_What you need to do_
Which lines in the data below contain the string "badges"? Show each one.

_Listed records_
*** Block opens ***

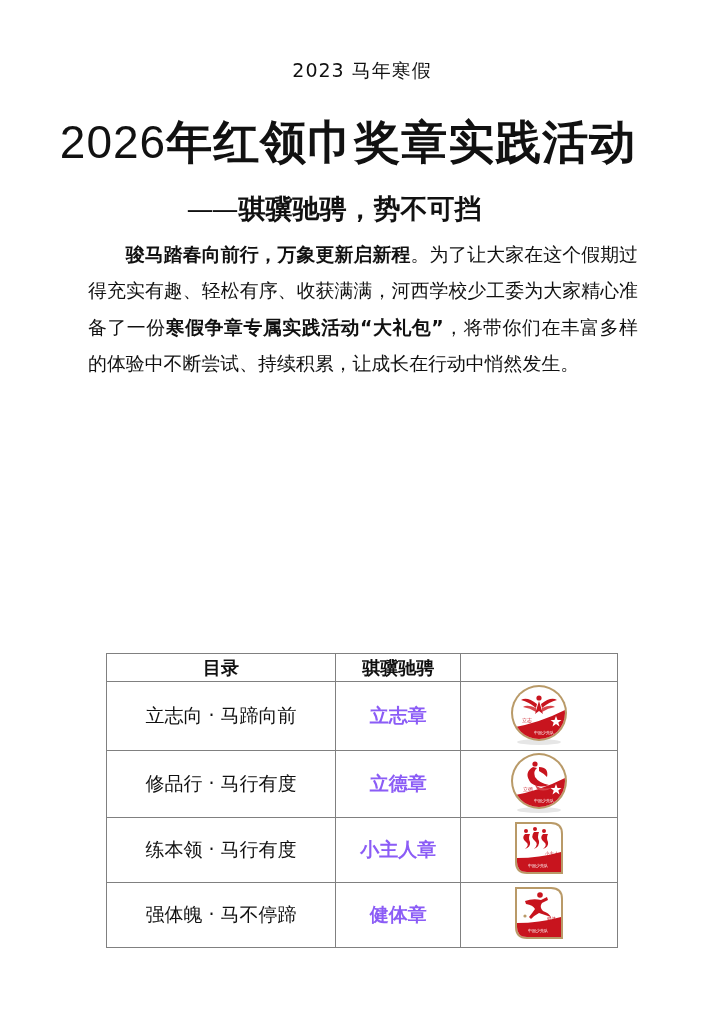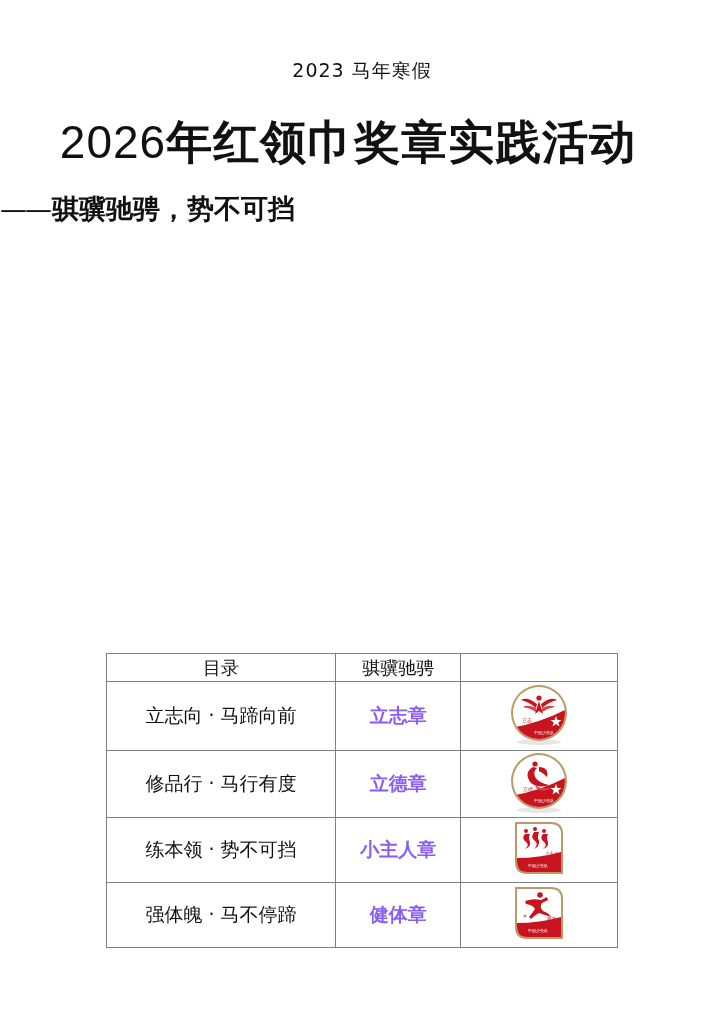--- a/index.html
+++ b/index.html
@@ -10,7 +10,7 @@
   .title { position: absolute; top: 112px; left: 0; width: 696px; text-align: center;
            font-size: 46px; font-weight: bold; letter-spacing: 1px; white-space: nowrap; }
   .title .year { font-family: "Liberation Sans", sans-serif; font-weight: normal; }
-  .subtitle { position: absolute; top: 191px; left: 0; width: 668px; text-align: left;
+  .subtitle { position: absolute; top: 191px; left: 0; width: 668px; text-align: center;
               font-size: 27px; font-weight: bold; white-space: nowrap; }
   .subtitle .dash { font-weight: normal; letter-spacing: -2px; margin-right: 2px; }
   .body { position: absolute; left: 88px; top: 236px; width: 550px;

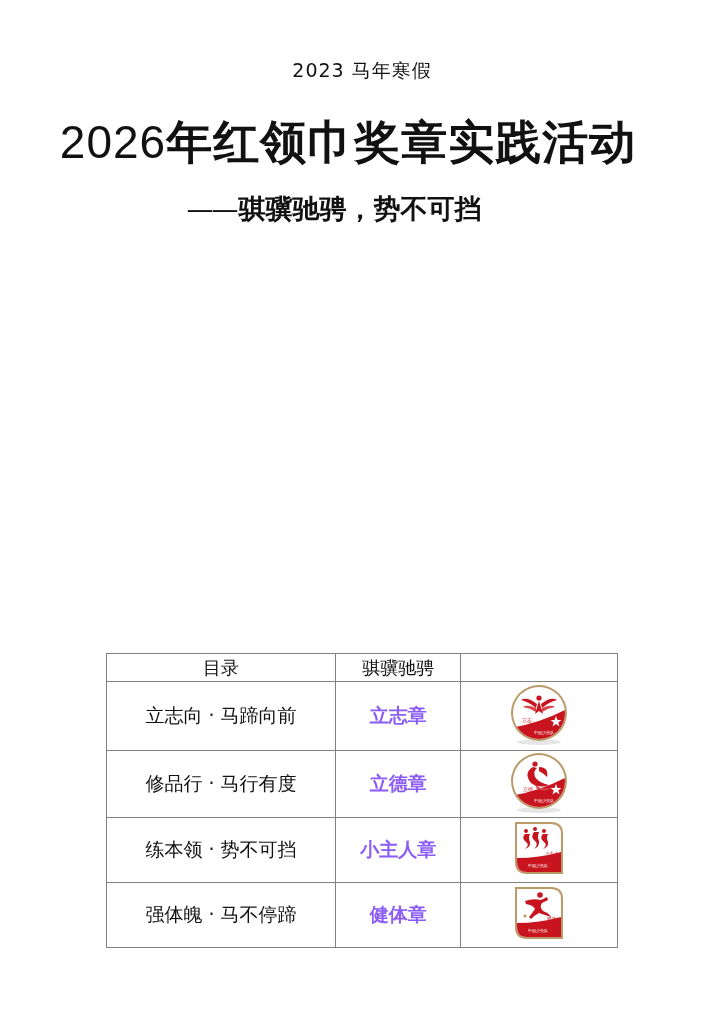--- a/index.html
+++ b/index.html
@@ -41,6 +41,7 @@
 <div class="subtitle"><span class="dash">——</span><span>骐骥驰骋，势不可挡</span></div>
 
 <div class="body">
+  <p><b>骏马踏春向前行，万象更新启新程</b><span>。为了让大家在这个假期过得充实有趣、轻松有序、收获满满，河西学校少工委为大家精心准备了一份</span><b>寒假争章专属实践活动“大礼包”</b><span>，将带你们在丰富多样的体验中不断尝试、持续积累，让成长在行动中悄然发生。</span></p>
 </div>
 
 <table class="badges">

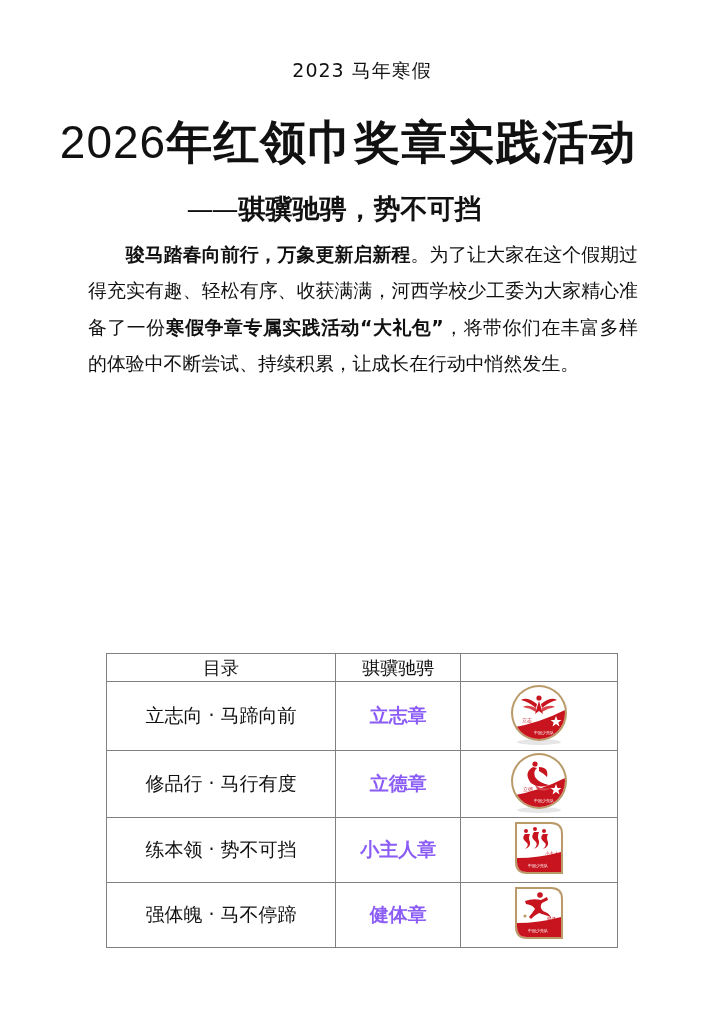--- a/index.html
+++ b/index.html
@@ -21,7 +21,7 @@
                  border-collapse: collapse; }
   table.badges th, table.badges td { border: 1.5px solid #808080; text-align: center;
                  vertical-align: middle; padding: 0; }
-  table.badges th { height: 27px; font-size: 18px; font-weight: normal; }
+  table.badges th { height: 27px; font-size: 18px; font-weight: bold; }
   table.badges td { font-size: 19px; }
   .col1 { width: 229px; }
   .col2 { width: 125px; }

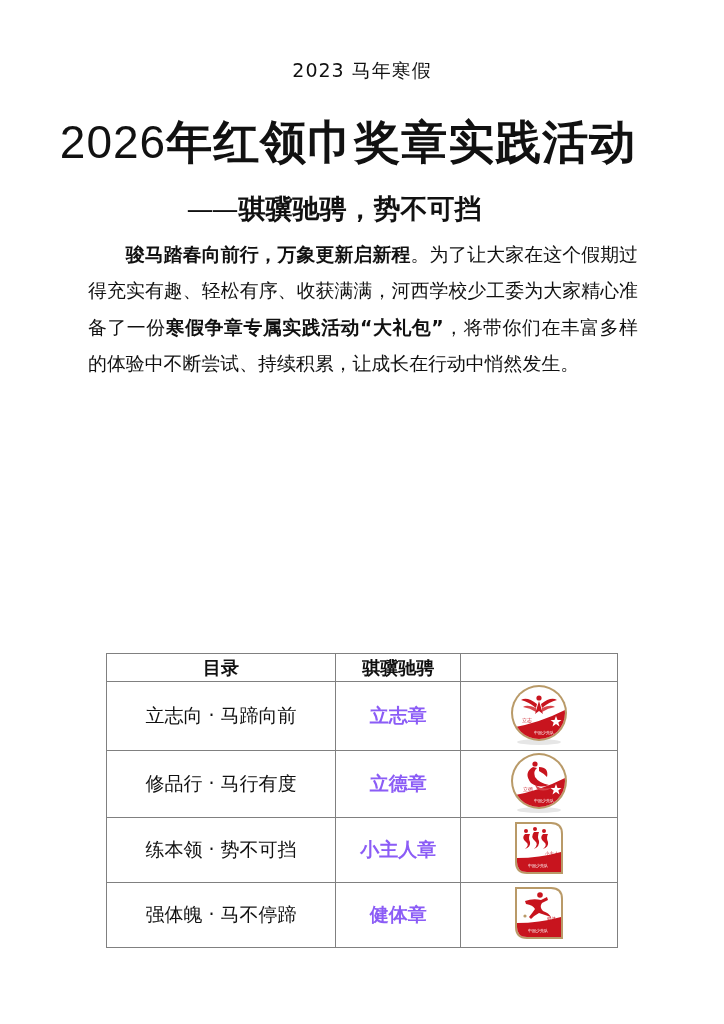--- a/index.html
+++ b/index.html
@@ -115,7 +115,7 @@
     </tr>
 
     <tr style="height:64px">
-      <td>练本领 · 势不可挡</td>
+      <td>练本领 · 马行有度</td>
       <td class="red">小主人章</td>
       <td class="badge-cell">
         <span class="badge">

*** Block closes ***
*** Block opens ***

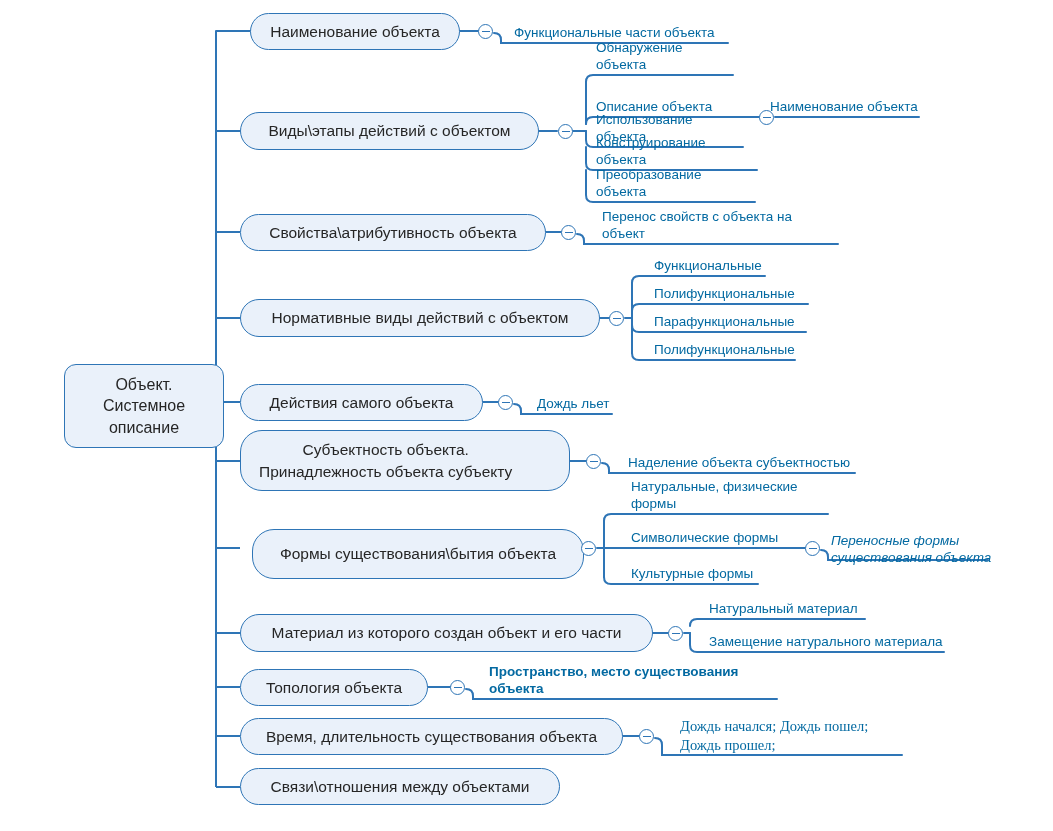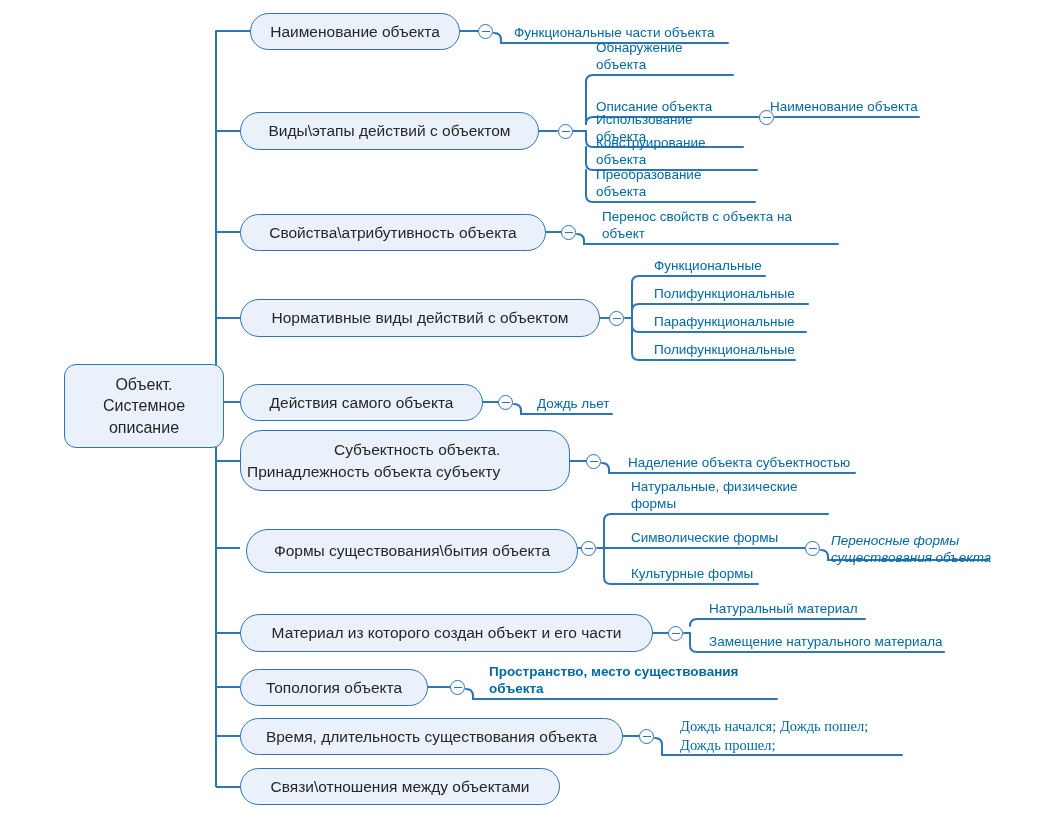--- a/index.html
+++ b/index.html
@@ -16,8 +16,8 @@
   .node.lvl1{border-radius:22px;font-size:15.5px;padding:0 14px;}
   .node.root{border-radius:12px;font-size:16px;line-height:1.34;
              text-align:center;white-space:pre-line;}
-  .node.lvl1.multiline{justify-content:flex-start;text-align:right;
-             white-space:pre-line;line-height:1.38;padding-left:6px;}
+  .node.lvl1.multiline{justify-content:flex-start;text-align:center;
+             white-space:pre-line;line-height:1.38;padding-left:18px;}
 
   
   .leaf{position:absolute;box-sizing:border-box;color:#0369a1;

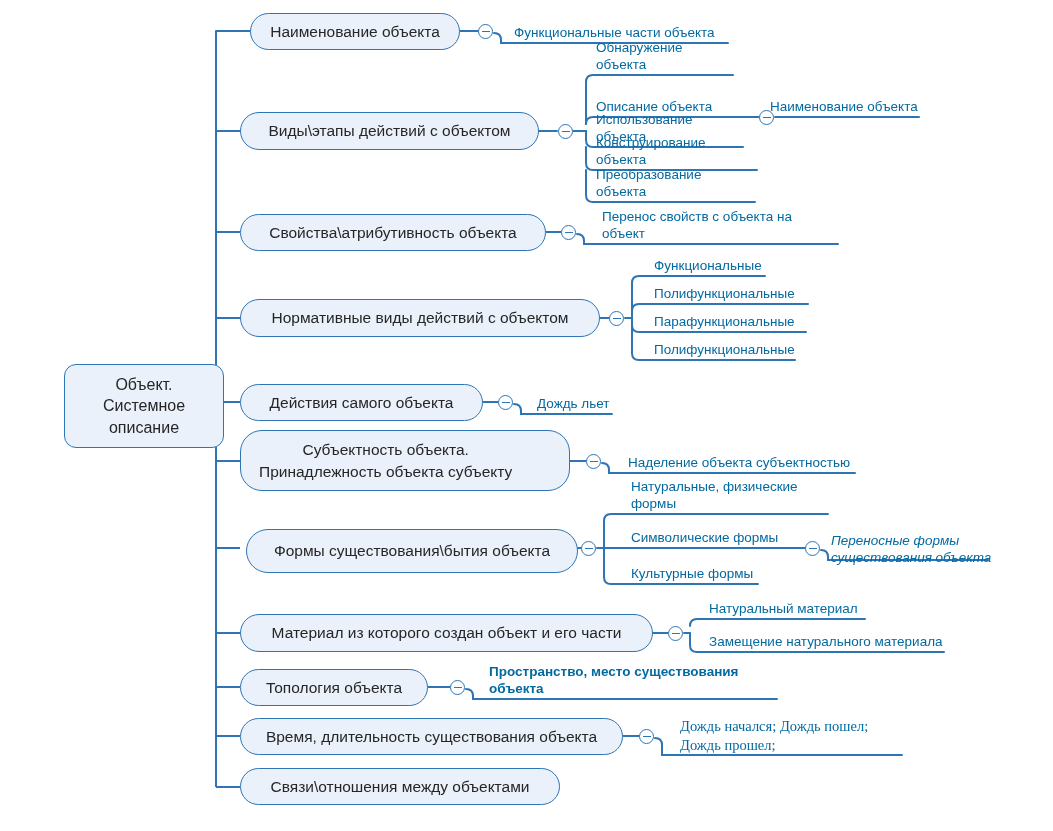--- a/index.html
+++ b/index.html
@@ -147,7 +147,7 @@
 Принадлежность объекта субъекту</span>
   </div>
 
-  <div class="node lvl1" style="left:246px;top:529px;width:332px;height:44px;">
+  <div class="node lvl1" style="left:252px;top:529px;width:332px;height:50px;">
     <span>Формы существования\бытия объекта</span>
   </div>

*** Block closes ***

_Solution for this task_
 <table class="badges">
   table.badges th, table.badges td { border: 1.5px solid #808080; text-align: center;
-  table.badges th { height: 27px; font-size: 18px; font-weight: normal; }
+  table.badges th { height: 27px; font-size: 18px; font-weight: bold; }
   table.badges td { font-size: 19px; }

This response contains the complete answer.